Dr. Weber consults for and has received less than $10,000 per annum from Merck, Genentech, Astra Zeneca, GSK, Novartis, Nektar, Celldex, Incyte, Biond, Moderna, ImCheck, Sellas, Evaxion, Pfizer, Regeneron, and EMD Serono; has received $10 to $25,000 from BMS for membership on advisory boards; holds equity in Biond, Evaxion, OncoC4, and Instil Bio; and is on scientific advisory boards for CytoMx, Incyte, ImCheck, Biond, Sellas, Instil Bio, OncoC4, and Neximmune, for which he is remunerated between $10,000 and $50,000 dollars. He is not a member of any speaker’s bureau. NYU received research support from BMS, Merck, GSK, Moderna, Pfizer, Novartis, and Astra Zeneca. Dr. Weber is one of the co-authors on two patents filed by Moffitt Cancer Center and one patent filed by Biodesix and receives less than $6,000 yearly in royalties. These relationships are being managed in accordance with the policies and practices of NYU Langone Health.

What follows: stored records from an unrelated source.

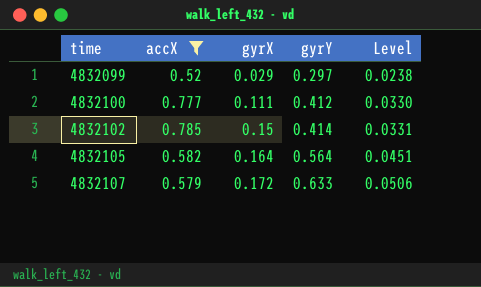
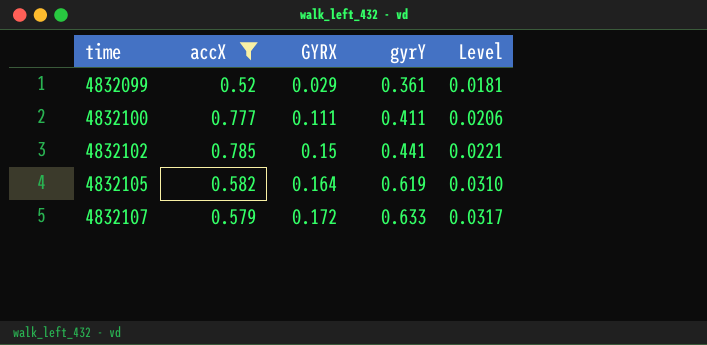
column name: gyrX -> GYRX
column Level | formula: [gyrY] * 0.08 -> [gyrY] * 0.05
4832099 | gyrY: 0.297 -> 0.361
4832100 | gyrY: 0.412 -> 0.411
4832102 | gyrY: 0.414 -> 0.441
4832105 | gyrY: 0.564 -> 0.619

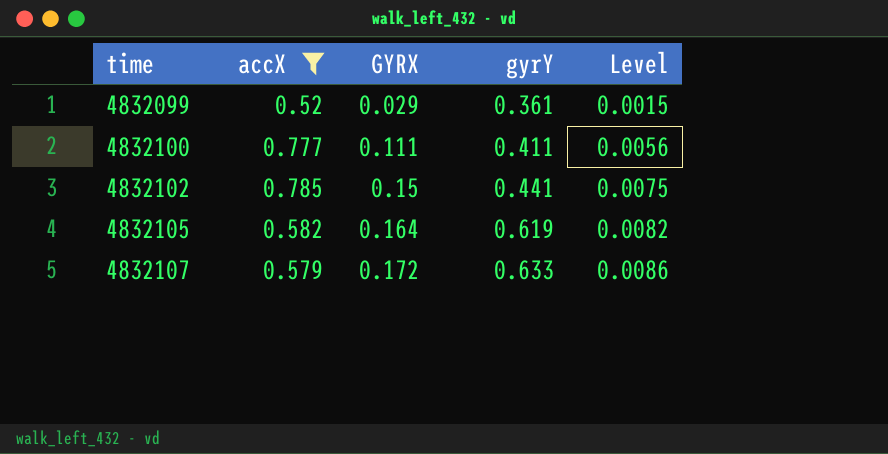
column Level | formula: [gyrY] * 0.05 -> [GYRX] * 0.05

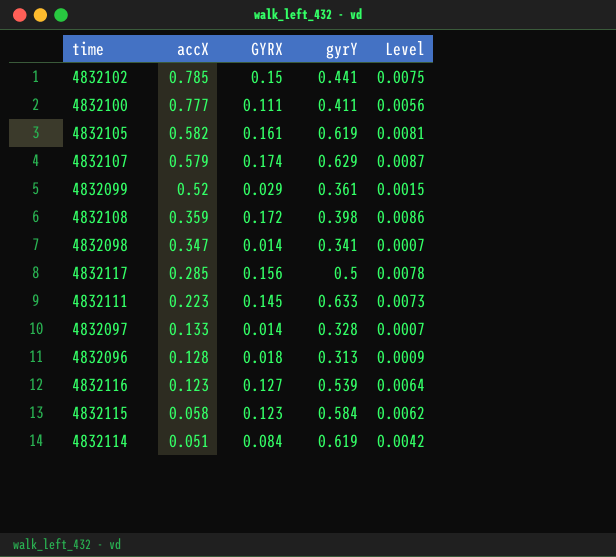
filter: accX >= 0.52 -> none
row order: time ascending -> accX descending
4832105 | GYRX: 0.164 -> 0.161
4832105 | Level: 0.0082 -> 0.0081
4832107 | GYRX: 0.172 -> 0.174
4832107 | gyrY: 0.633 -> 0.629
4832107 | Level: 0.0086 -> 0.0087

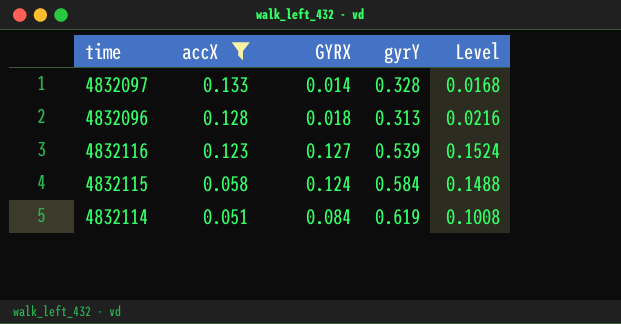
filter: none -> accX <= 0.133
column Level | formula: [GYRX] * 0.05 -> [GYRX] * 1.2
4832115 | GYRX: 0.123 -> 0.124

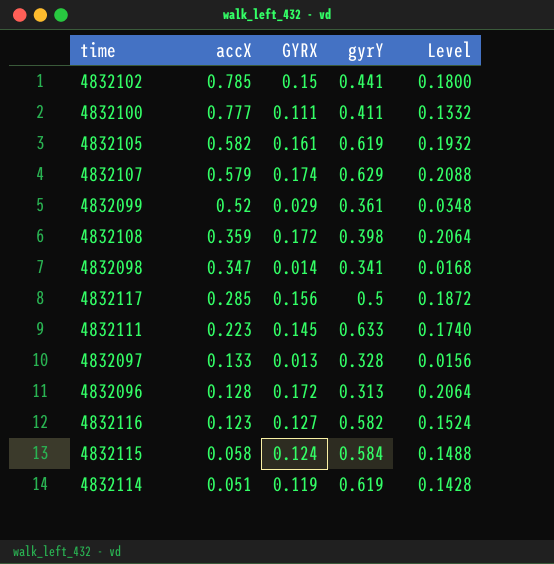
filter: accX <= 0.133 -> none
4832097 | GYRX: 0.014 -> 0.013
4832097 | Level: 0.0168 -> 0.0156
4832096 | GYRX: 0.018 -> 0.172
4832096 | Level: 0.0216 -> 0.2064
4832116 | gyrY: 0.539 -> 0.582
4832114 | GYRX: 0.084 -> 0.119
4832114 | Level: 0.1008 -> 0.1428

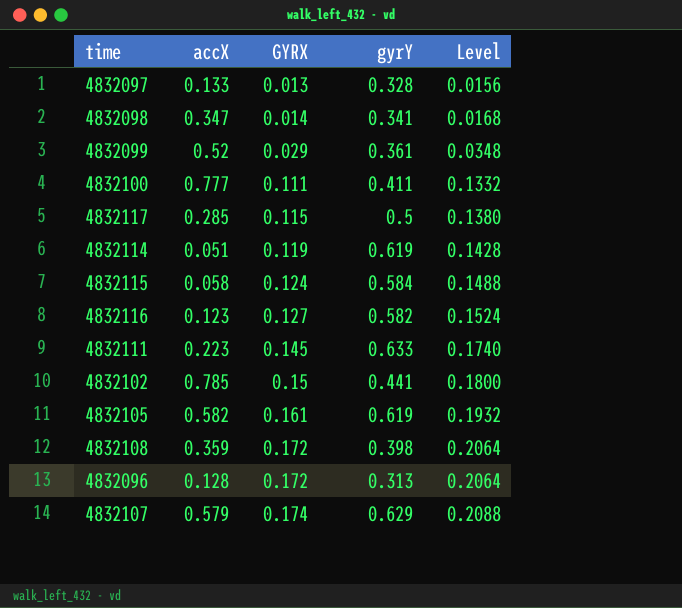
row order: accX descending -> GYRX ascending
4832117 | GYRX: 0.156 -> 0.115
4832117 | Level: 0.1872 -> 0.1380

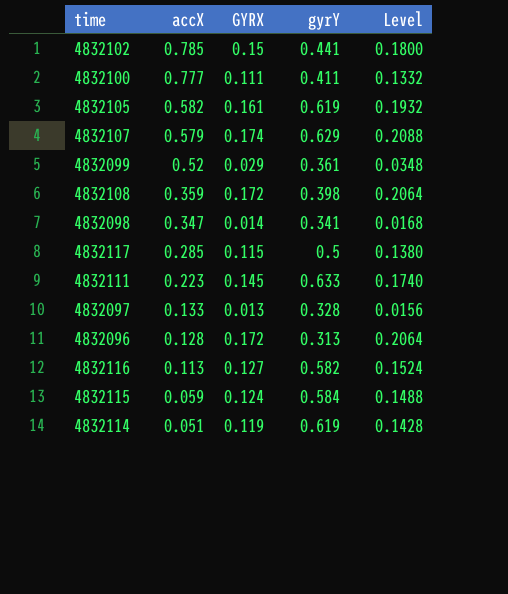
row order: GYRX ascending -> accX descending
4832116 | accX: 0.123 -> 0.113
4832115 | accX: 0.058 -> 0.059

Besides Dr. Weber, other study co-investigators are Adnan Khattak at Hollywood Private Hospitals in Nedlands, Australia; Matteo Carlino at Westmead Hospital in Australia; Tarek Meniawy at Saint John of God Subiaco Hospital in Australia; George Ansstas at Washington University in St. Louis, Missouri; Teresa Medina at University of Colorado in Aurora; Matthew Taylor at the Earle A. Chiles Research Institute in Portland, Oregon; Kevin Kim at California Pacific Medical Center Research Institute in Oakland; Meredith McKean at the Sarah Cannon Research Institute in Nashville, Tennessee; Georgina Long, at Melanoma Institute Australia in Wollstonecraft; Ryan Sullivan at Mass General Brigham in Boston; Mark Faries at The Angeles Clinic and Research Institute in Los Angeles; Thuy Tran at Yale-New Haven Hospital in Connecticut; Charles Cowey at Baylor Scott & White Charles A. Sammons Cancer Center in Dallas, Texas; Andrew Pecora at the John Thuerer Cancer Center in Hackensack, New Jersey; Jennifer Segar at the University of Arizona in Tucson; Victoria Atkinson at Princess Alexandra Hospital in Woolloongabba, Australia; Geoffrey Gibney at Lombardi Cancer Center in Washington, DC; Jason Luke at the University of Pittsburgh in Pennsylvania; Sajeve Thomas at Orlando Health in Florida; Elizabeth Buckbinder at Dana-Farber Cancer Institute in Boston; Peijie Hou, Lili Zhu, Michelle Brown, Praveen Aanur, and Robert Meehan at Moderna; and Tal Zaks at OrbiMed in New York City.